▶ Work request: After locating the line containing "border-left: 28px solid #1f6fb5;", restate that line and each one after it exactly, through the last line of the material.

+ + + + +

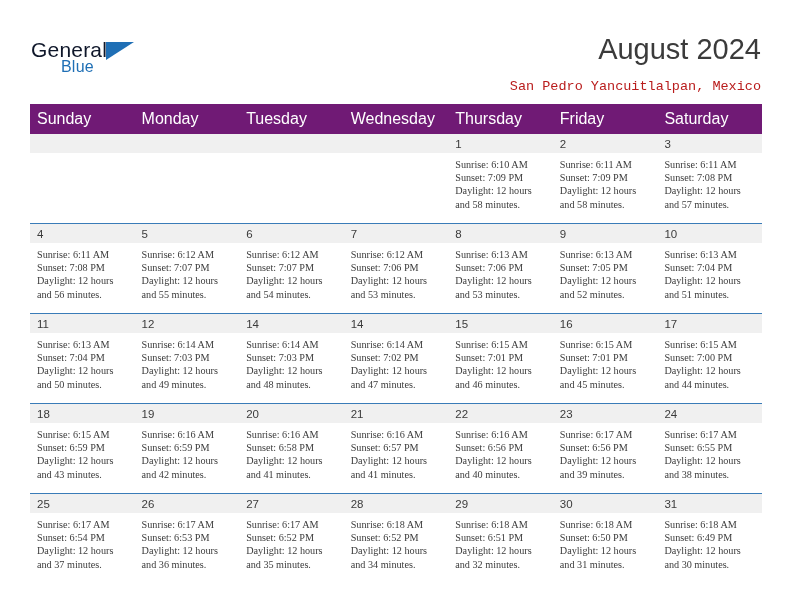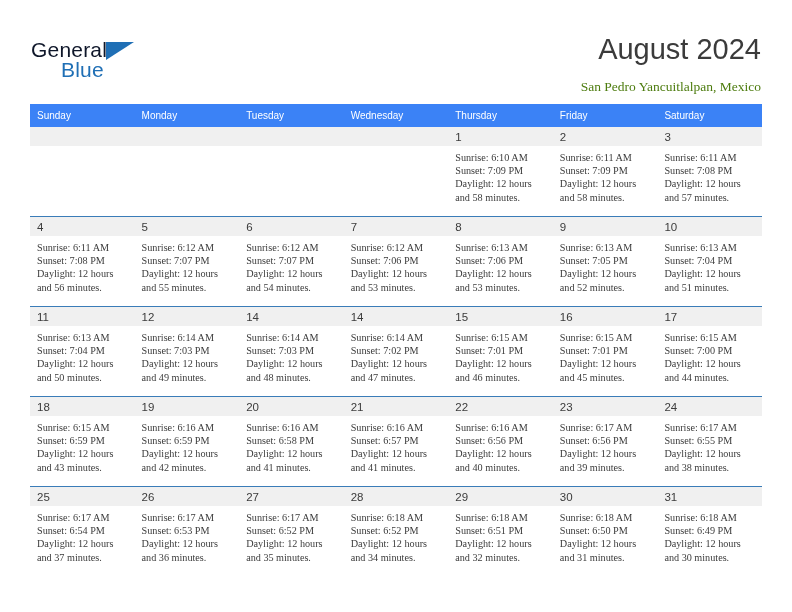--- a/index.html
+++ b/index.html
@@ -38,21 +38,21 @@
     position: absolute;
     left: 0; top: 0;
     font-size: 21px;
     letter-spacing: .2px;
     color: #0f172a;
     font-family: "Liberation Sans", sans-serif;
   }
   .logo-blue {
     position: absolute;
     left: 30px; top: 20px;
-    font-size: 21px;
+    font-size: 16px;
     letter-spacing: .2px;
     color: #1f6fb5;
     font-family: "Liberation Sans", sans-serif;
   }
   .logo-tri {
     position: absolute;
     left: 75px; top: 4px;
     width: 0; height: 0;
     border-left: 28px solid #1f6fb5;
     border-bottom: 18px solid transparent;
@@ -64,38 +64,38 @@
     font-size: 29px;
     color: #3b3b3b;
     text-align: center;
     white-space: nowrap;
     font-family: "Liberation Sans", sans-serif;
   }
   .subtitle {
     position: absolute;
     right: 31px; top: 79px;
     font-size: 13.5px;
-    color: #4d7c0f;
+    color: #b91c1c;
     text-align: center;
     white-space: nowrap;
-    font-family: Liberation Serif, serif;
+    font-family: Liberation Mono, monospace;
   }
 
   
   .cal {
     position: absolute;
     left: 30px; top: 104px;
     width: 732px;
     border-collapse: collapse;
     table-layout: fixed;
   }
   .cal th {
-    background: #3b82f6;
+    background: #701a75;
     color: #ffffff;
-    font-size: 10px;
+    font-size: 16px;
     font-weight: normal;
     text-align: left;
     padding: 6px 0 6px 7px;
     height: 11px;
     border: none;
   }
   .cal td {
     vertical-align: top;
     padding: 0;
     height: 89px;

+ + + + +

▶ Solved exercise:
     border-left: 28px solid #1f6fb5;
     border-bottom: 18px solid transparent;
@@ -64,38 +64,38 @@
     font-size: 29px;
     color: #3b3b3b;
     text-align: center;
     white-space: nowrap;
     font-family: "Liberation Sans", sans-serif;
   }
   .subtitle {
     position: absolute;
     right: 31px; top: 79px;
     font-size: 13.5px;
-    color: #4d7c0f;
+    color: #b91c1c;
     text-align: center;
     white-space: nowrap;
-    font-family: Liberation Serif, serif;
+    font-family: Liberation Mono, monospace;
   }
 
   
   .cal {
     position: absolute;
     left: 30px; top: 104px;
     width: 732px;
     border-collapse: collapse;
     table-layout: fixed;
   }
   .cal th {
-    background: #3b82f6;
+    background: #701a75;
     color: #ffffff;
-    font-size: 10px;
+    font-size: 16px;
     font-weight: normal;
     text-align: left;
     padding: 6px 0 6px 7px;
     height: 11px;
     border: none;
   }
   .cal td {
     vertical-align: top;
     padding: 0;
     height: 89px;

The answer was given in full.